▶ **PROBLEM STATEMENT**
Filter the material below down to the lines with the word "html" and give those lines.

▶ **DATA RECORDS**

——————————

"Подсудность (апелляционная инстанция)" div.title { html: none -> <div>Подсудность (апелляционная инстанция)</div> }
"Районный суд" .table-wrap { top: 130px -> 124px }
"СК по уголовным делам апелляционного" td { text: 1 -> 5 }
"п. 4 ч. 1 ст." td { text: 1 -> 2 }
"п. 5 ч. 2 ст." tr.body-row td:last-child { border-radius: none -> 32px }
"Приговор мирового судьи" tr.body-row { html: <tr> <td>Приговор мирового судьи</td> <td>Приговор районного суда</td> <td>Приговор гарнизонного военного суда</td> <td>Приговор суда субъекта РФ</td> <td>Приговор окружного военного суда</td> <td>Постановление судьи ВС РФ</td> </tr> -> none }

——————————

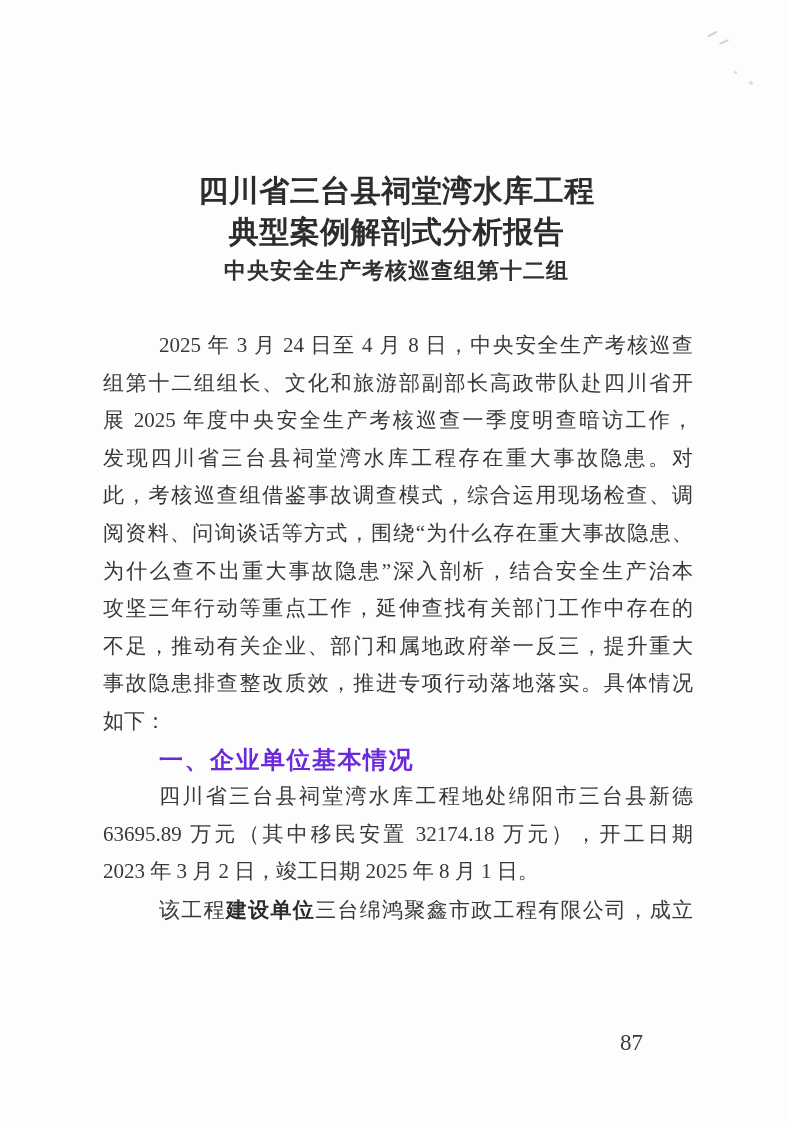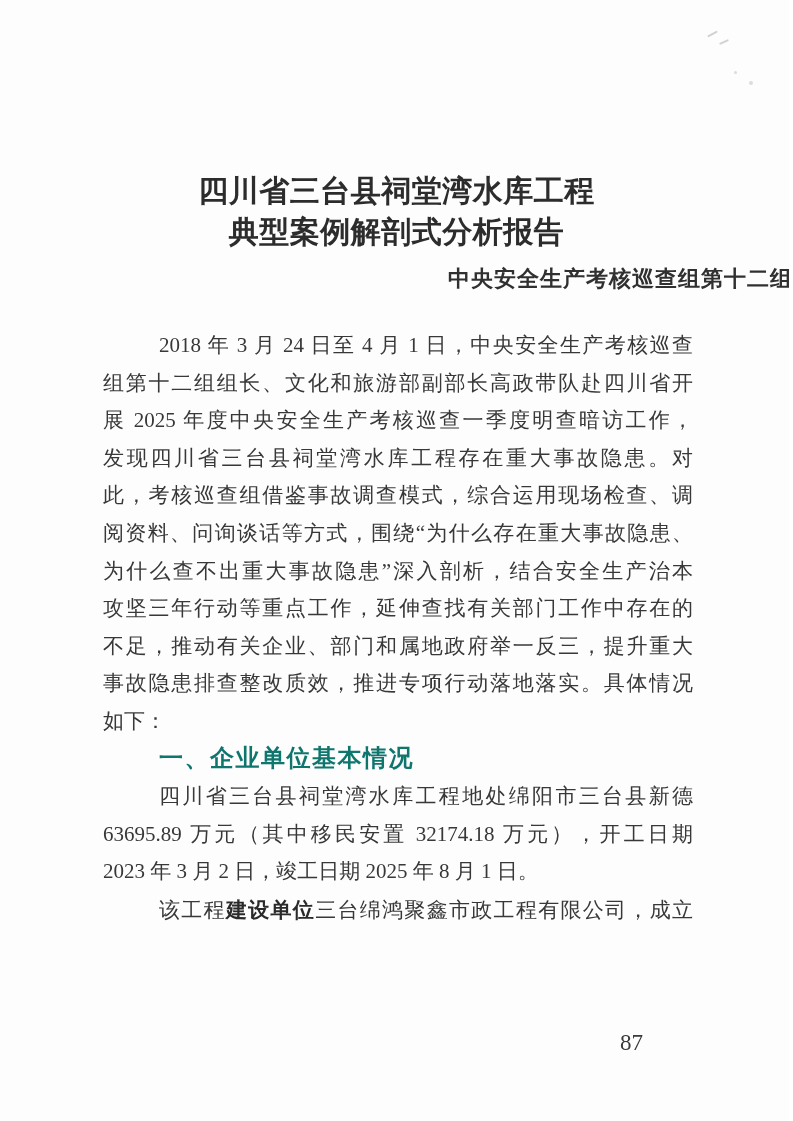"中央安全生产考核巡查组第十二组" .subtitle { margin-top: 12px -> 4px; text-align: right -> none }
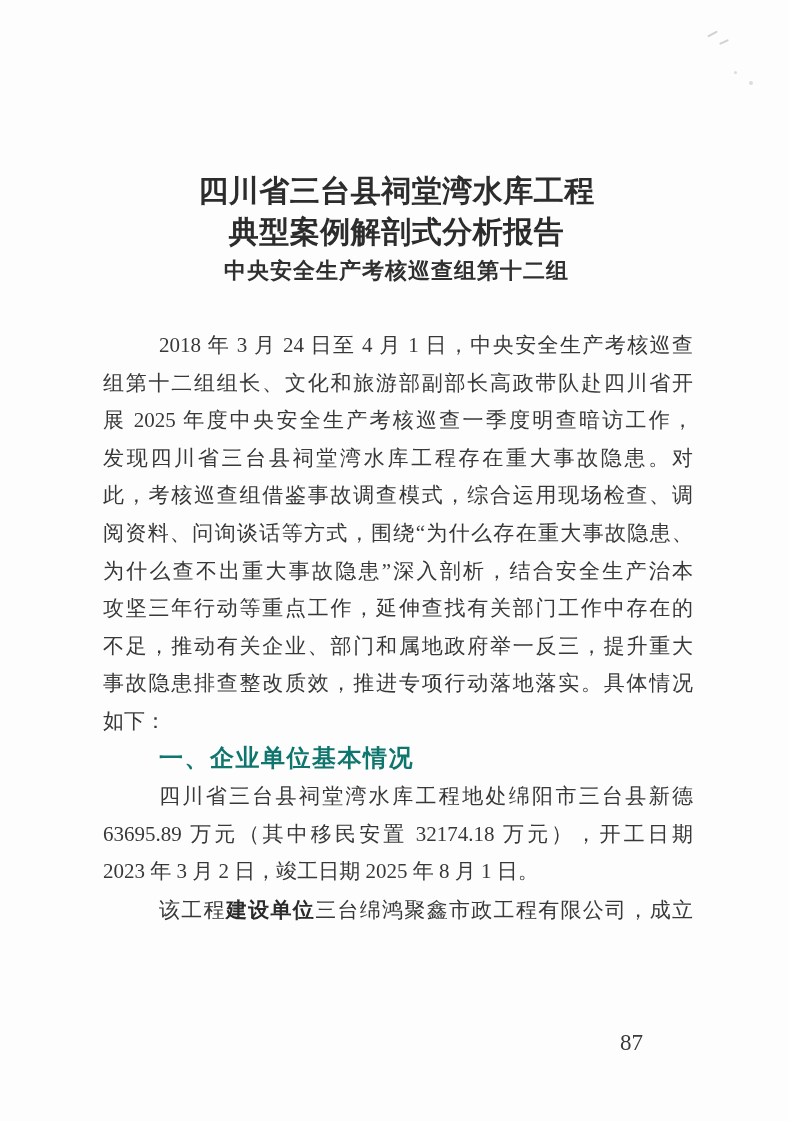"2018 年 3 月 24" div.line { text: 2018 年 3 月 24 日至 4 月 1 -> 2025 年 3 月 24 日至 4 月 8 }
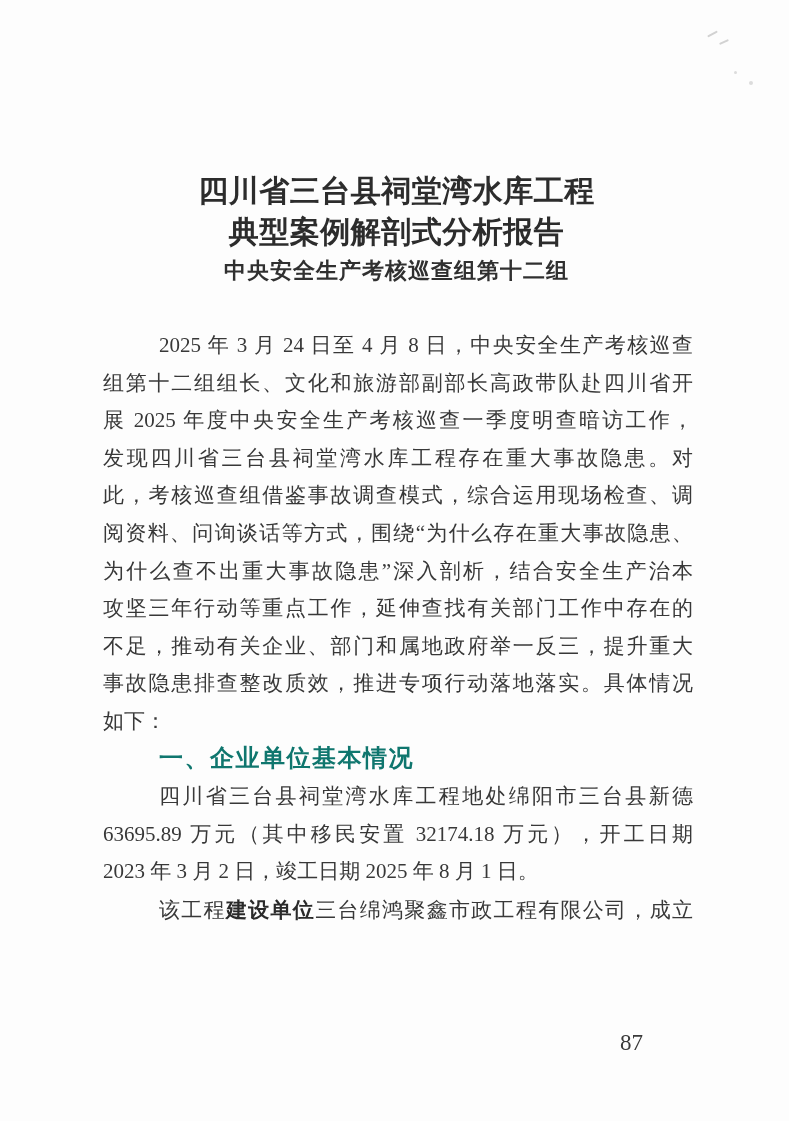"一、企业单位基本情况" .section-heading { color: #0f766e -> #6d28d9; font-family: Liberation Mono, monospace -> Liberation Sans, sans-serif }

——————————

▶ **RESPONSE**
"Подсудность (апелляционная инстанция)" div.title { html: none -> <div>Подсудность (апелляционная инстанция)</div> }
"Приговор мирового судьи" tr.body-row { html: <tr> <td>Приговор мирового судьи</td> <td>Приговор районного суда</td> <td>Приговор гарнизонного военного суда</td> <td>Приговор суда субъекта РФ</td> <td>Приговор окружного военного суда</td> <td>Постановление судьи ВС РФ</td> </tr> -> none }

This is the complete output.